Among the records, which lines hold the word "application"? Pick them out.

__Records__
= = = =

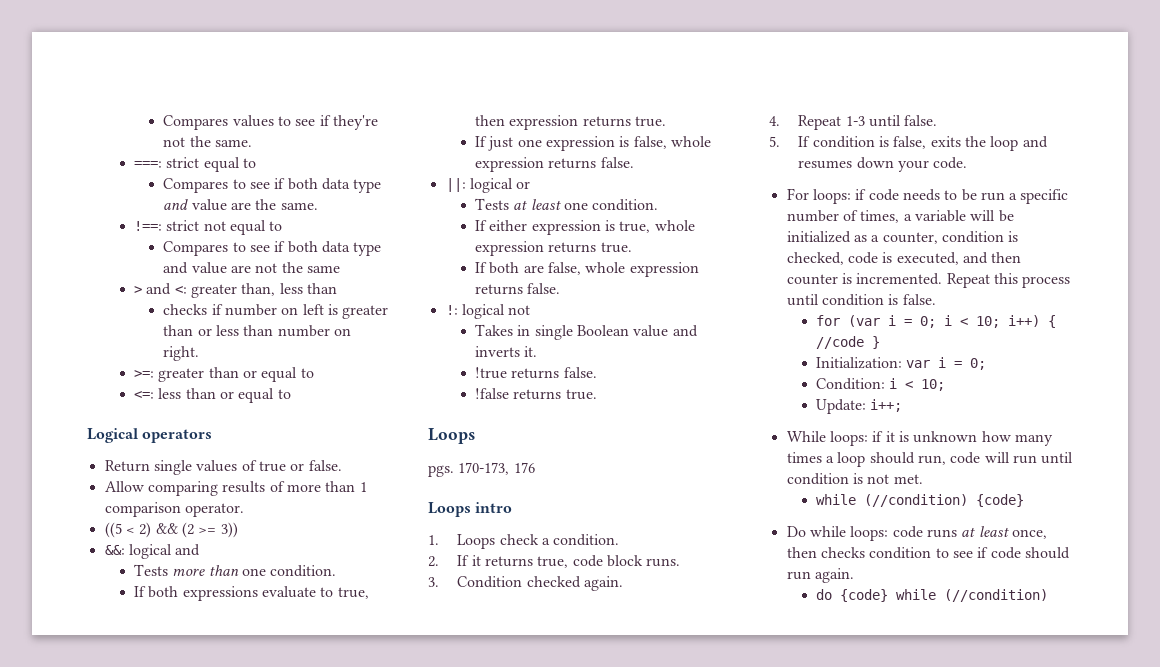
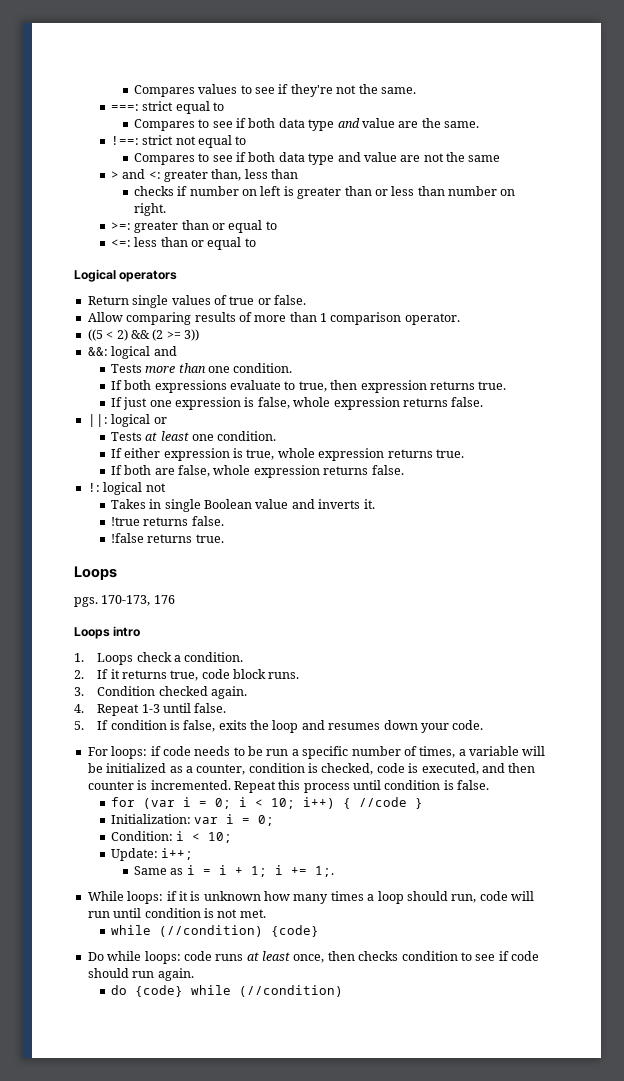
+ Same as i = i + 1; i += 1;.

= = = =

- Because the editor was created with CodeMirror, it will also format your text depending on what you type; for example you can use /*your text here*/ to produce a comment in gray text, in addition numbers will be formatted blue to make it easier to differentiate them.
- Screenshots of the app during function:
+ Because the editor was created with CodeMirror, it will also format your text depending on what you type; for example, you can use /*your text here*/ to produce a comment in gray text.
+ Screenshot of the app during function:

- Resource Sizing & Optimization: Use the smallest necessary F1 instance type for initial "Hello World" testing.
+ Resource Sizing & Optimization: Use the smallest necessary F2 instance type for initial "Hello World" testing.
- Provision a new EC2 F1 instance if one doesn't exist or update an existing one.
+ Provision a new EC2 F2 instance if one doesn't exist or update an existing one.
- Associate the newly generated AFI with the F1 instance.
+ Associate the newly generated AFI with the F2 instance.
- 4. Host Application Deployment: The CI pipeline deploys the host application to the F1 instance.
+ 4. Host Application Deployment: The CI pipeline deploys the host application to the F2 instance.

= = = =

__Written response__
- 4. Host Application Deployment: The CI pipeline deploys the host application to the F1 instance.
+ 4. Host Application Deployment: The CI pipeline deploys the host application to the F2 instance.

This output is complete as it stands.